Green Synthesis of Red Fluorescent Graphene Quantum Dots Using Withania somnifera Leaves: Exploring Antidiabetic and Antioxidant Potential.

Abstract

In recent years, green synthesis methods for producing nanomaterials have gained significant interest due to their environmentally friendly nature and wide-ranging applications. The present study addresses a novel green synthesis of graphene quantum dots (GQDs) using leaves of Withania somnifera. The size, morphology, and stability of the green-synthesized GQDs were characterized using TEM, UV-Visible spectroscopy, Fluorescence spectrophotometer, XRD, and DLS. The bio-functional properties of the GQDs were investigated, with a focus on their antidiabetic and antioxidant capabilities.
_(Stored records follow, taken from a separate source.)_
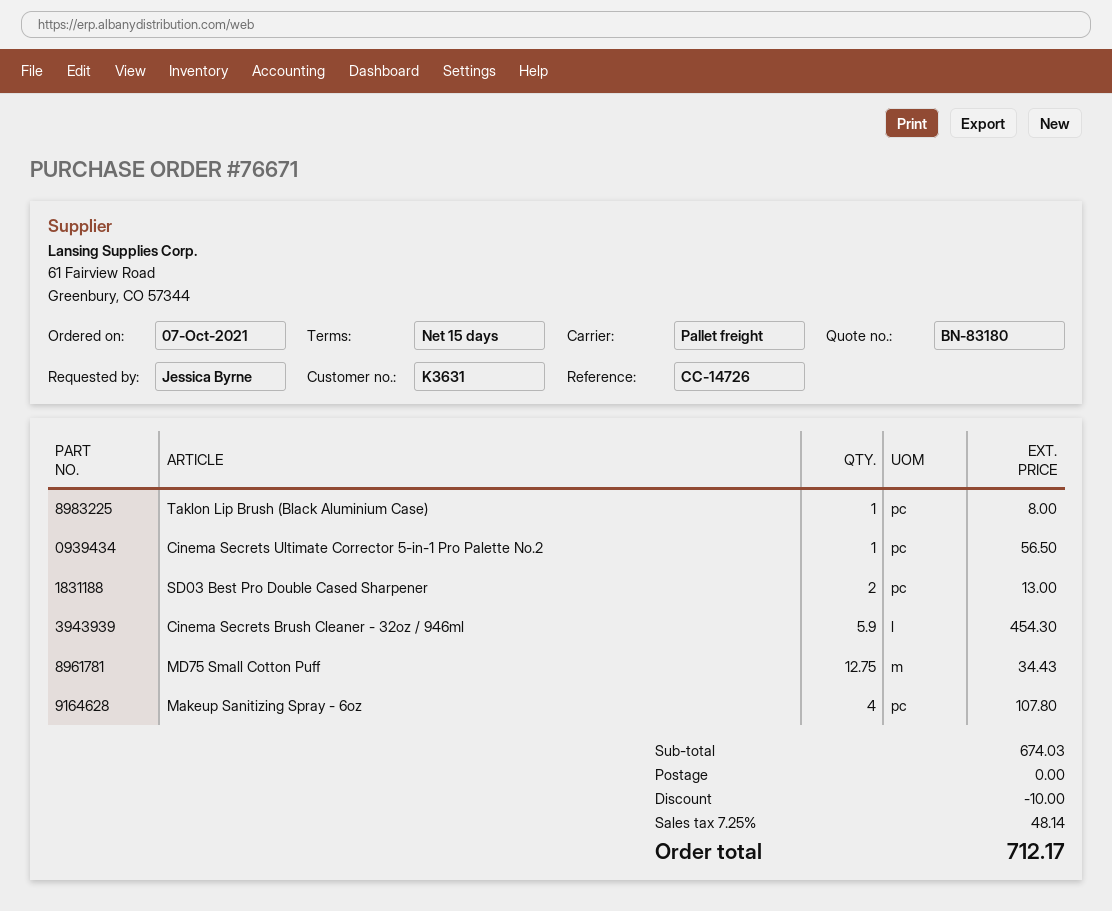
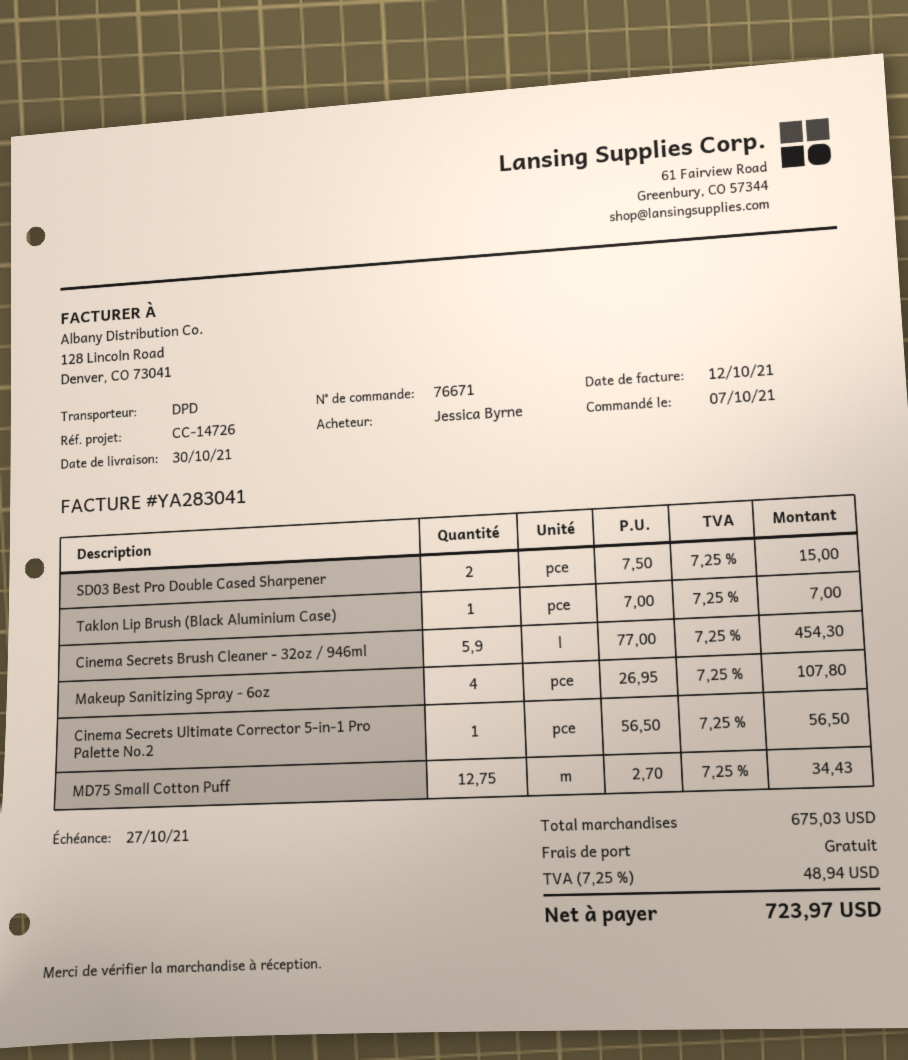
shipping method: pallet freight -> DPD
Taklon Lip Brush (Black Aluminium Case): 1 for 8.00 -> 1 for 7.00
SD03 Best Pro Double Cased Sharpener: 2 for 13.00 -> 2 for 15.00
subtotal: 674.03 -> 675.03
discount: 10.00 -> none
tax: 7.25% = 48.14 -> 7.25% = 48.94
total: 712.17 -> 723.97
Their antidiabetic activity was assessed by examining their ability to inhibit α-amylase and α-glucosidase enzymes, which play a crucial role in glucose metabolism. Additionally, their antioxidant properties were evaluated using DPPH● scavenging assays, highlighting their effectiveness in neutralizing free radicals. The findings revealed that the synthesized GQDs outperformed the original leaf extract in both antioxidant activity and enzyme inhibition. The study revealed that the leaf extract exhibited higher IC₅₀ values for inhibiting DPPH (78.508 ± 5.71), α-amylase (161.909 ± 6.188), and α-glucosidase (133.345 ± 7.328) compared to synthesized GQDs, which showed lower IC₅₀ values of 72.74 ± 5.9, 137.966 ± 6.95, and 122.084 ± 5.478, respectively. The findings indicate that Withania somnifera derived GQDs hold significant potential for medical applications, warranting further investigation into their therapeutic efficacy. This study offers a comprehensive analysis of the fundamental biological properties of GQDs, addressing the dual challenges of antidiabetic and antioxidant activity.